▸ **TO DO**
Write out again, exactly, the lines below starting at the one with "[478,43,600,81] $120.36 ->" and ending at the one with "[72,753,886,781] Pricing delayed".

▸ **DATA**
--- START ---

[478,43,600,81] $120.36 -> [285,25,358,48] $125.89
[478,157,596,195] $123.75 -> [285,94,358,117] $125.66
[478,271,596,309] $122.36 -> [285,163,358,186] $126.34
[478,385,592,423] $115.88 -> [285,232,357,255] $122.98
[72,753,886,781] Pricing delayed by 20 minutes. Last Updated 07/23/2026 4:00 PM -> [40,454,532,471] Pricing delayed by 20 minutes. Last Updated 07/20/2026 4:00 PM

--- END ---
--- START ---

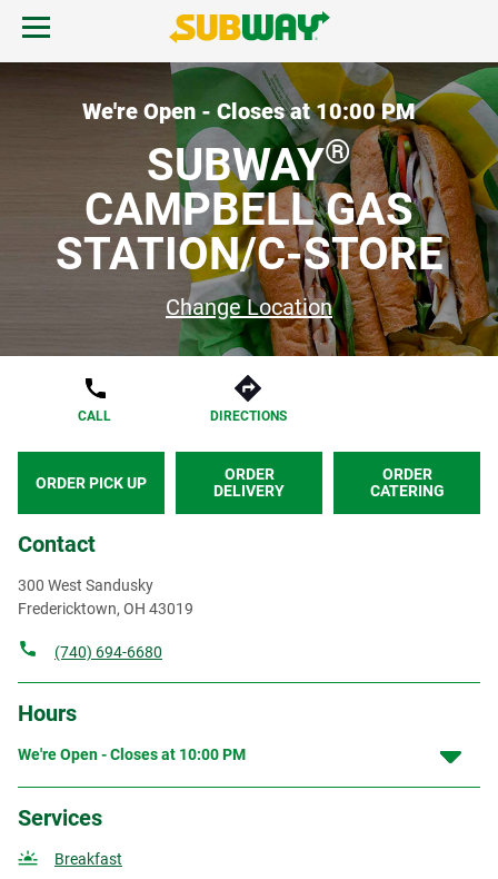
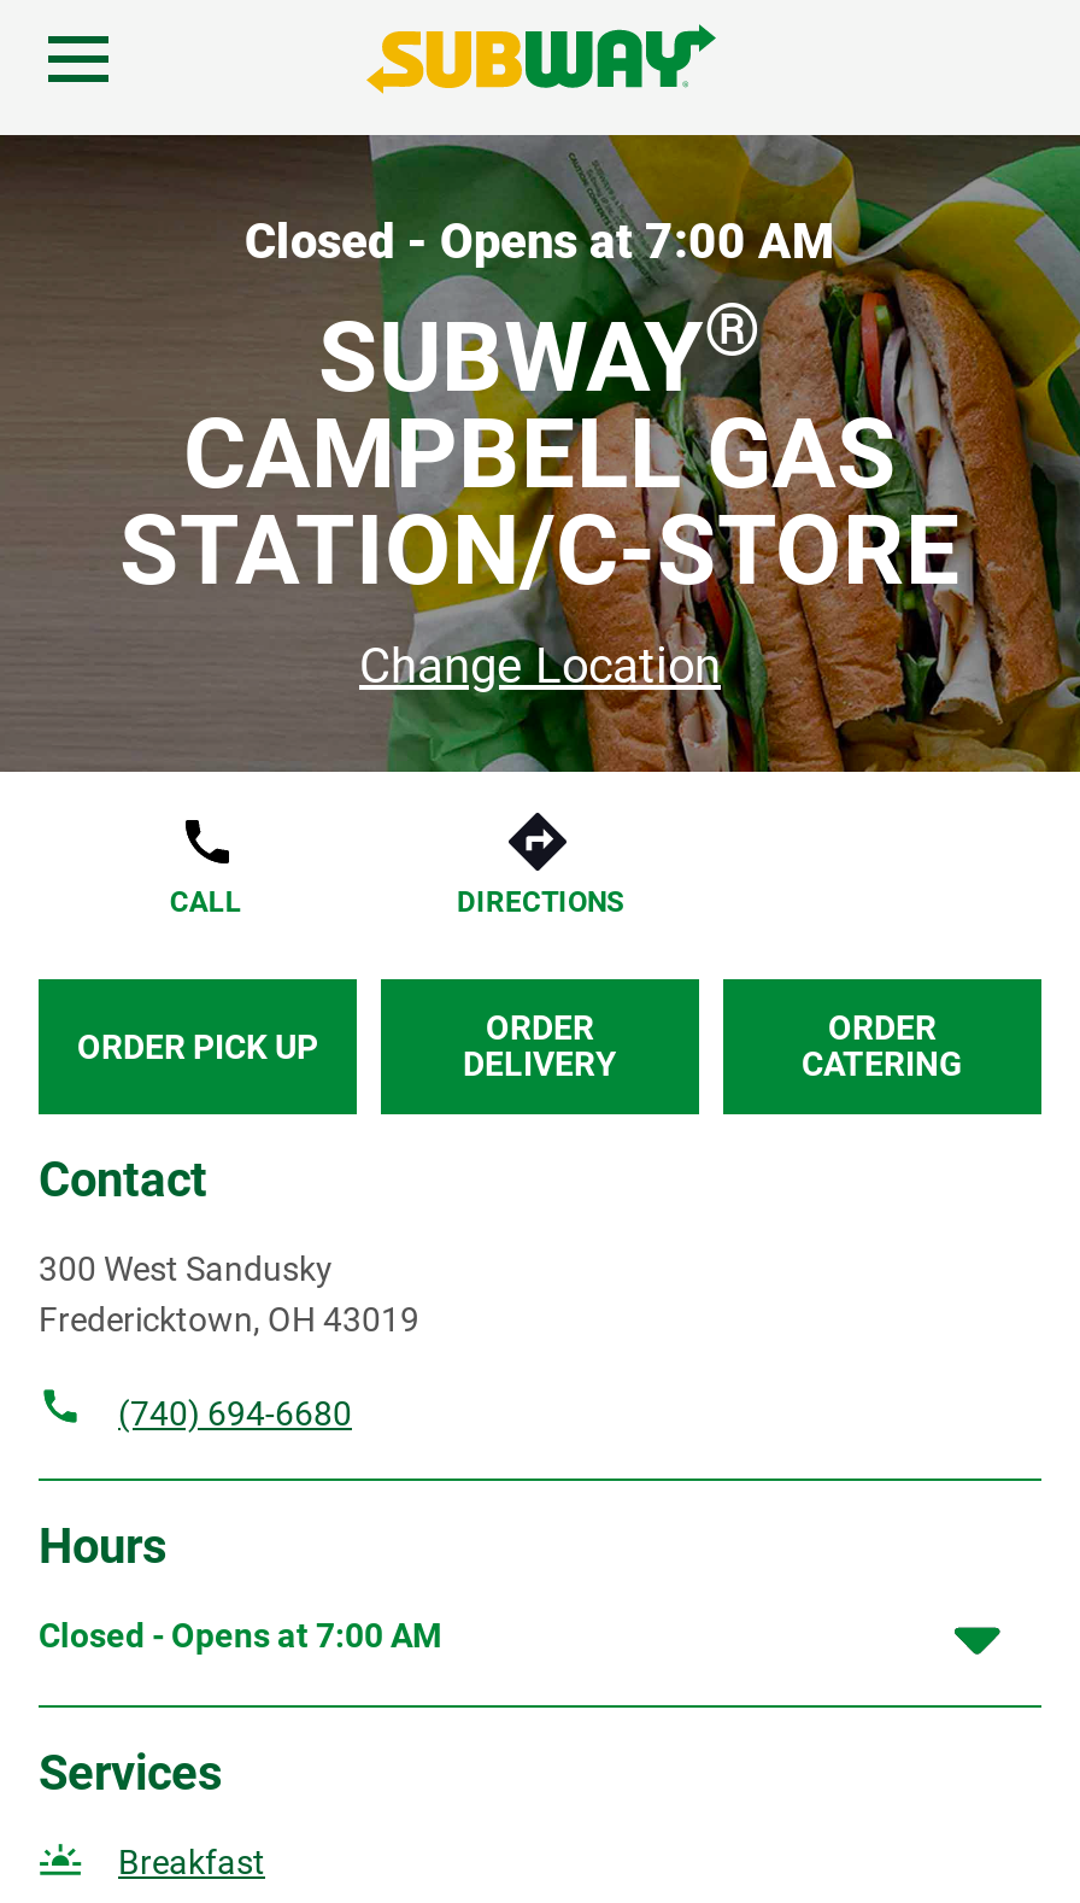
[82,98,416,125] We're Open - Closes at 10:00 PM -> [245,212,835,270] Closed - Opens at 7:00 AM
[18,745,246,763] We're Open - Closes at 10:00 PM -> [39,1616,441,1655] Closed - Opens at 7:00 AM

--- END ---

▸ **WRITTEN REPLY**
[478,43,600,81] $120.36 -> [285,25,358,48] $125.89
[478,157,596,195] $123.75 -> [285,94,358,117] $125.66
[478,271,596,309] $122.36 -> [285,163,358,186] $126.34
[478,385,592,423] $115.88 -> [285,232,357,255] $122.98
[72,753,886,781] Pricing delayed by 20 minutes. Last Updated 07/23/2026 4:00 PM -> [40,454,532,471] Pricing delayed by 20 minutes. Last Updated 07/20/2026 4:00 PM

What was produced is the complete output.